More like this: Just as most humans find other humans more interesting than computers or nonhumann animals
right now (members of this list may be exceptions ;), similarly, most AI's will find other AI's more
interesting than humans. Not murder of other AI's, but success in the social network they
find most interesting (other AI's), will be a driving goal of an AI system, and humans will become
largely irrelevant to AI systems' psychologies.

> > 2)
> > There WILL be an evolutionary aspect to the growth of AI,
> because there are
> > finite computer resources and AI's can replicate themselves
> potentially infinitely.
> > So there will be a
> > "survival of the fittest" aspect to AI, meaning that AI's with greater
> > initiative, motivation, etc. will be more likely to survive.
>
> You need two things for evolution: first, replication; second, imperfect
> replication. It's not clear that a human-equivalent Friendly AI would
> wish to replicate verself at all - how does this goal subserve
> Friendliness? And if the Friendly AI does replicate verself, why would
> the Friendship system be permitted to change in offspring? Why would
> cutthroat competition be permitted to emerge? Either of these outcomes,
> if predictable, would seem to rule out replication as necessarily
> unFriendly, unless these problems can be overcome.

First of all, evolution among AI's might not exactly mimic evolution among humans. There may be
many differences.

Among AI's there's another option besides replication: expansion of one mind to assume
all available processing resources. In expanding itself in this way, a mind necessarily changes
into something different.

Many of the world's AI's are probably going to be resource-hungry -- to want to consume more and more processing resources. So there will be some competition.

This is obvious in the case where different AI's serve different commercial interests, and hence have
competing goal sets carried over from the world of human competition.

But it also will occur in the absence of spillover from the human-competition domain. If several different
AI's share a common goal of creating the most possible knowledge, but each of them has a different intuition
about how to achieve this goal -- then the AI's will rationally compete for resources, without
any necessary enmity between them.

The possible source of an urge for imperfect replication in AI's is also clear. It will come
directly from the urge for self-improvement.
"Perhaps," thinks AI #74, "if I changed myself in this way then I'd be a little smarter and achieve my goals better.
But I don't want ot make this change permanently -- I might fuck myself up. I've tried to rationally assess
the consequences of the change, but they're hard to predict in detail.
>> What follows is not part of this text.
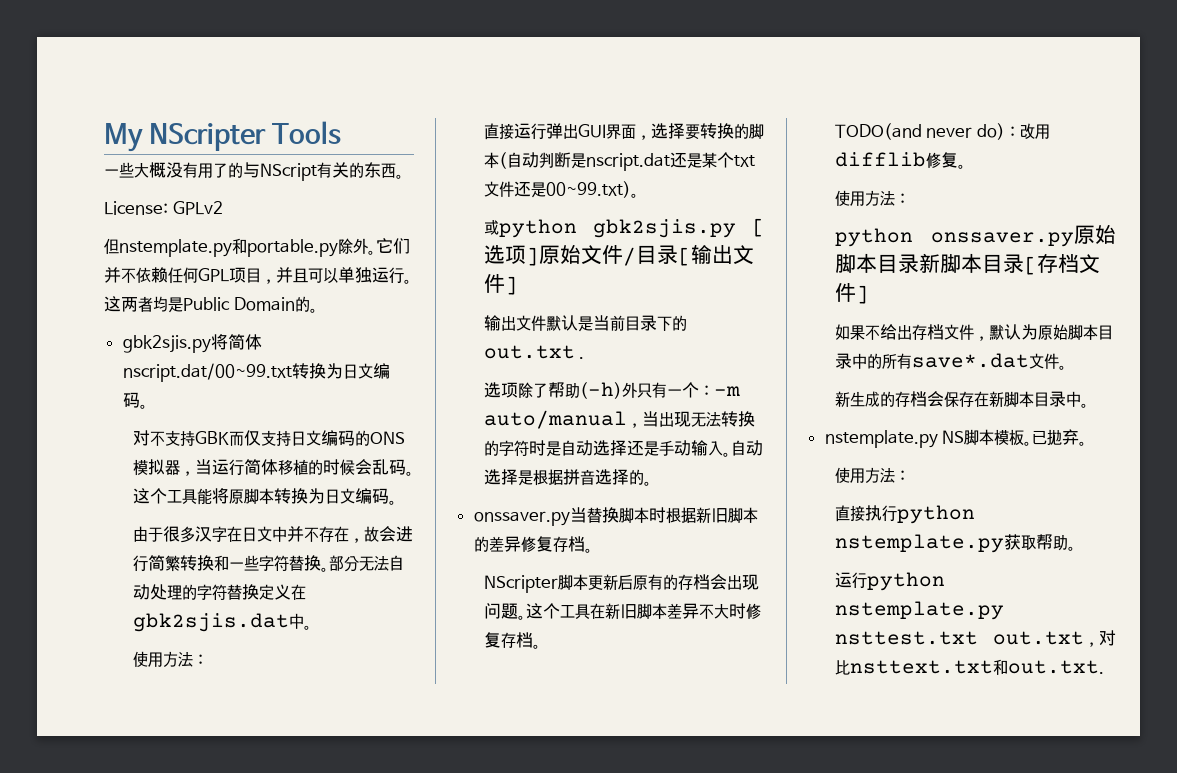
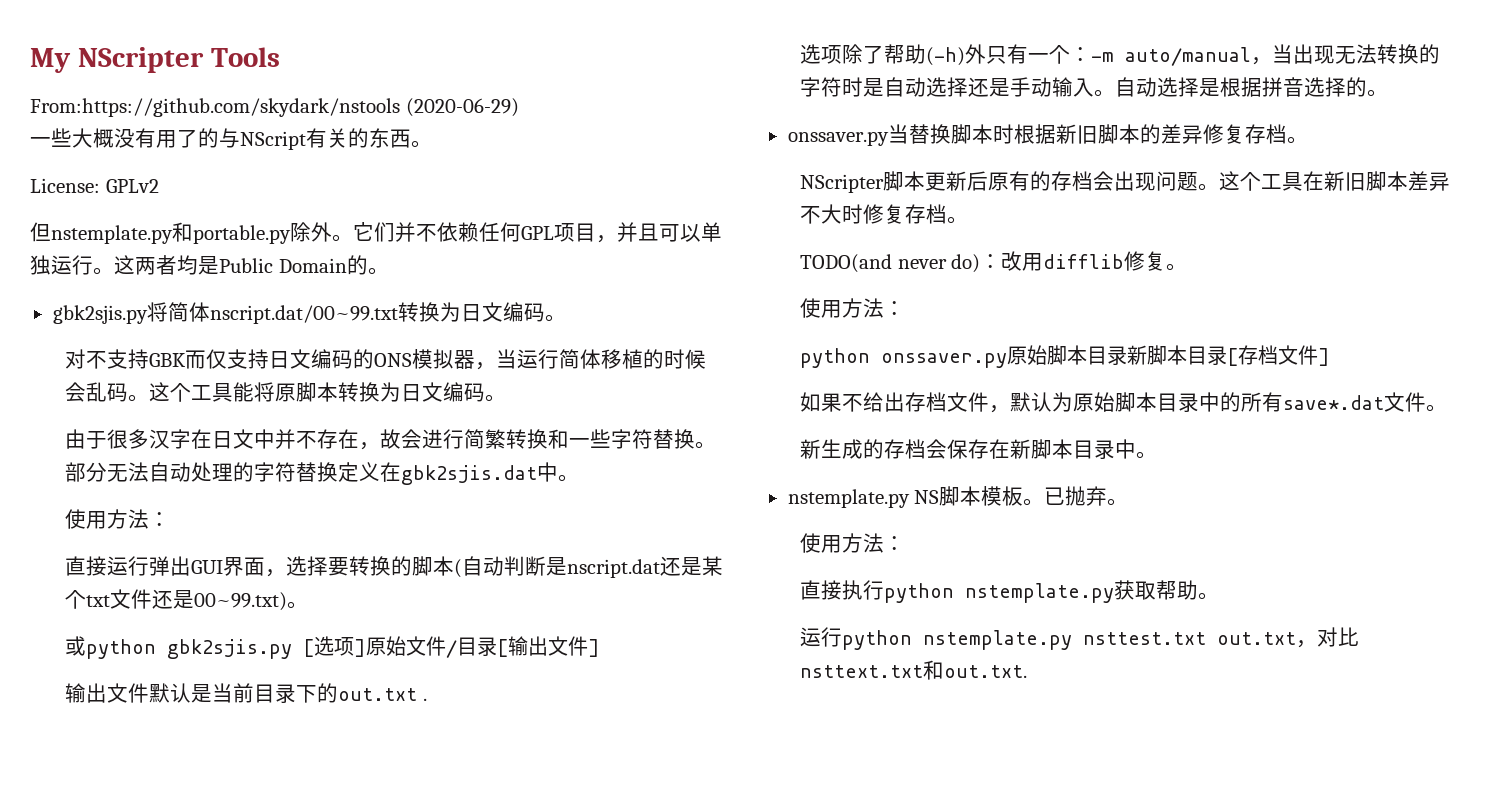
(342, 132) none -> [30,98,519,117] // From:https://github.com/skydark/nstools (2020-06-29)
So I'll just try it -- I'll create a clone
of myself with this particular modification and see what happens." Hmm.... another way to use up resources.
Imperfect replication as a highly effective learning strategy...

In none of these aspects am I talking about "Nature, red in tooth and claw." You do a great job of arguing that
the aggressive, obsessive, jealous, overemotional aspects of human nature won't be present in AI's, unless foolish people make a special effort to implant them there.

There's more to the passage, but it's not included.